Why this matters scientifically: COI does not invalidate results, but it increases the need for skeptical evaluation of whether algorithmic improvements are tested broadly, transparently, and with fair baselines. The RTLS excerpt partly addresses this by stating key limitations and potential falsification targets ().
6) How to best verify/strengthen this author review (next step)
To make this review maximally truth-oriented, you should check (i) whether the DDA+ sensitivity gains hold on truly out-of-distribution acquisition settings, (ii) whether RTLS scProteomics replicates across multiple donors/tissues, and (iii) whether proteomics–scRNA label transfer shows systematic disagreement in known perturbation contexts.
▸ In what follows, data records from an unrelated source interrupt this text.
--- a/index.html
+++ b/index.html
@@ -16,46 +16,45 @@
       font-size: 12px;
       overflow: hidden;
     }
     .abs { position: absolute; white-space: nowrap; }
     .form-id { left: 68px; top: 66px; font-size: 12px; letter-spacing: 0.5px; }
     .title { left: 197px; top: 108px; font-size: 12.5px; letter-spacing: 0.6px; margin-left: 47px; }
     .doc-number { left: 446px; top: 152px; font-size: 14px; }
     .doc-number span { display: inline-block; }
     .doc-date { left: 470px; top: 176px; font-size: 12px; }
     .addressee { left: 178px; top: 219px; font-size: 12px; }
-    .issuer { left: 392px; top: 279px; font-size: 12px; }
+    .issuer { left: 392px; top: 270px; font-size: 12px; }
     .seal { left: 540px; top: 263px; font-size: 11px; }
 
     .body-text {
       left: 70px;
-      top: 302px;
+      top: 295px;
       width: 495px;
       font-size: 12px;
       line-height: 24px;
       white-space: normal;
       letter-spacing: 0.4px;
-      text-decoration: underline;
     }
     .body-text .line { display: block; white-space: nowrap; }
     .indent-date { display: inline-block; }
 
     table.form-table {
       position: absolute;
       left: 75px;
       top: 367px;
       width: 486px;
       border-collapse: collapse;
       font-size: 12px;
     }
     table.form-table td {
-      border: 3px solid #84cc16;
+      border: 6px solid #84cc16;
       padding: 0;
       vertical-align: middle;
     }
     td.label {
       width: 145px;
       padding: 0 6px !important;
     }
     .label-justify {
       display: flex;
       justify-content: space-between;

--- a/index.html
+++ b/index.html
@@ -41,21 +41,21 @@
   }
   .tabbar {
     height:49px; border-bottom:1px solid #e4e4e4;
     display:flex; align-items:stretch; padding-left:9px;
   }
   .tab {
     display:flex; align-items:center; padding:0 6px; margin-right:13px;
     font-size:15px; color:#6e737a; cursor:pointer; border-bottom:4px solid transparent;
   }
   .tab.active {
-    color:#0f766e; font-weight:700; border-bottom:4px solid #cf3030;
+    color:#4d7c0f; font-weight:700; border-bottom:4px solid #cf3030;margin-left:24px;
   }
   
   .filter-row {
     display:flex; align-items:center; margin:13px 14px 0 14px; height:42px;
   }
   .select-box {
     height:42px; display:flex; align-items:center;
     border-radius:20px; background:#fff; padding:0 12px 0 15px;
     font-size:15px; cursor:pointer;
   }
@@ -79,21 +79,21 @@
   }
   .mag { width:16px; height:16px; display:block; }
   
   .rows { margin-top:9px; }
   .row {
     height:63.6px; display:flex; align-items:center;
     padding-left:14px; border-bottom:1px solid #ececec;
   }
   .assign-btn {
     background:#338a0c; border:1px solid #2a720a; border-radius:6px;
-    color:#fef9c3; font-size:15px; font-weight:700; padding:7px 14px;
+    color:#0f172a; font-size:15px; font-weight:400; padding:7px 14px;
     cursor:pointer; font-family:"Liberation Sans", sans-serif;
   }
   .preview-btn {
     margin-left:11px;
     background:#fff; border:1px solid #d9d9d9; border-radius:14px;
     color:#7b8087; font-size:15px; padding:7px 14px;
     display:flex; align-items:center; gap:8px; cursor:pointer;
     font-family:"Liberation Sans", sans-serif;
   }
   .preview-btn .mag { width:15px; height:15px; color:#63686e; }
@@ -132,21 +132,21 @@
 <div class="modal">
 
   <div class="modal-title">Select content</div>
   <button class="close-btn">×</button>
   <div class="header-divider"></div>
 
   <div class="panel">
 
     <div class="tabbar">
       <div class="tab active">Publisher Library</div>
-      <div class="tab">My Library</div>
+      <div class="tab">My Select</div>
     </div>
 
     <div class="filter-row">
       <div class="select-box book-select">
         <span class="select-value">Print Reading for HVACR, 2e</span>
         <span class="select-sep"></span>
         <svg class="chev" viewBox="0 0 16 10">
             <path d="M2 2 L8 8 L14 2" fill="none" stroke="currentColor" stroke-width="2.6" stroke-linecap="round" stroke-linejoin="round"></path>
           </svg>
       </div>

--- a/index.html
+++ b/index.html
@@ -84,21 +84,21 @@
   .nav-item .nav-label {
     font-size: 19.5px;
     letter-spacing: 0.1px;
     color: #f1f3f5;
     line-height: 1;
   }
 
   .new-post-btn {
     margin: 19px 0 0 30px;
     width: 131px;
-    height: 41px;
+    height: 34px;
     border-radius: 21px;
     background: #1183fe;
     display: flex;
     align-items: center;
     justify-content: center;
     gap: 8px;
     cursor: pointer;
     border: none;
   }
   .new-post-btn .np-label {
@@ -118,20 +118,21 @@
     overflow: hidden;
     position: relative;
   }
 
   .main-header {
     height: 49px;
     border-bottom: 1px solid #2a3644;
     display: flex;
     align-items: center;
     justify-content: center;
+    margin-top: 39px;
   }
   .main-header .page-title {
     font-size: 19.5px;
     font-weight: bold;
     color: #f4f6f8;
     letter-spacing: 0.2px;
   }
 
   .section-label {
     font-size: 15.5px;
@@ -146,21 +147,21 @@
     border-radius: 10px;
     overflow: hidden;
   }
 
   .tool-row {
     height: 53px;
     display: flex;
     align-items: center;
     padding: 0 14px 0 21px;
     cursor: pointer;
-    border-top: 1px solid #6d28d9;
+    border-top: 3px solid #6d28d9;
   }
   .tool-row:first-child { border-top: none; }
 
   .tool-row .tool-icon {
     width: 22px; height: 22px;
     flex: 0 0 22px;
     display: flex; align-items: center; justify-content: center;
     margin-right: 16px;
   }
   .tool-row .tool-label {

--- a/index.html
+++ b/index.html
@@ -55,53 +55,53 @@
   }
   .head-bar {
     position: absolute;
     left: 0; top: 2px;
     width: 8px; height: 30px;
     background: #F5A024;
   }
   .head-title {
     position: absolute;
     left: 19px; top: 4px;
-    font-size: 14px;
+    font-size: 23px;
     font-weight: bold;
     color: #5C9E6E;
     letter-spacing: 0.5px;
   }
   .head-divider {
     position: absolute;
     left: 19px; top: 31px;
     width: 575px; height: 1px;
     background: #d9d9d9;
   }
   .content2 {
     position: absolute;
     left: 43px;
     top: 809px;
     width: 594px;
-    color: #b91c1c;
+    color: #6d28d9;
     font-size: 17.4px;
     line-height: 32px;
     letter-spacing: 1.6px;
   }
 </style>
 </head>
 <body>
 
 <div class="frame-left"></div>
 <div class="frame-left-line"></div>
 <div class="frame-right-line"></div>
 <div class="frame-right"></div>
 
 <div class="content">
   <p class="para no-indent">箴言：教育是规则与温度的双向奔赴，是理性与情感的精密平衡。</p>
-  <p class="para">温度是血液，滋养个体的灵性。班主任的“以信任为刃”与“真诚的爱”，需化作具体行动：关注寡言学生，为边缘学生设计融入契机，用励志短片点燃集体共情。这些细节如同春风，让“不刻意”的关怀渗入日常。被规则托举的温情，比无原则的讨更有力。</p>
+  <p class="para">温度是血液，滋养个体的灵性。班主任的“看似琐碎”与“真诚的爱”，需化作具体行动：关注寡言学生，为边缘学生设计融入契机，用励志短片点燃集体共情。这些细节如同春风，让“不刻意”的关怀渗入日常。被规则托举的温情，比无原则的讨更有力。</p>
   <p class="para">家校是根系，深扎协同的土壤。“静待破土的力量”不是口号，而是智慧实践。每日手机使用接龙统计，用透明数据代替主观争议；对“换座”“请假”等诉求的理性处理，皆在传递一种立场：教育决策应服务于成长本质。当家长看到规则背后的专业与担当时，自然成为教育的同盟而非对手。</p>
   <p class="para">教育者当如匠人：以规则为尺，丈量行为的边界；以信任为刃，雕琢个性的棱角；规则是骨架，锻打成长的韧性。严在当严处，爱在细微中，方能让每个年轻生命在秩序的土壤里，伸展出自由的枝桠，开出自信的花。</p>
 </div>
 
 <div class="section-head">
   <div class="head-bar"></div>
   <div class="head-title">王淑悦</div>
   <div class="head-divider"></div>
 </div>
It will extract the excerpted scProteomics counts, reconcile per-metric ambiguities, and generate labeled plots comparing peptides, proteins, and imputed proteins for rapid evidence review of 10.64898/2026.02.01.703169.
Get emailed when your analysis is done!
We'll email you the results when your analysis is finished.
Hypothesis Graveyard
A “universal improvement regardless of acquisition regime” hypothesis for DDA+ is likely wrong; the excerpt itself flags dataset/complexity dependence and the need for broader validation.
A “single-donor results generalize automatically to diverse immune states” hypothesis is unlikely; the RTLS excerpt explicitly notes single-donor generalizability limits.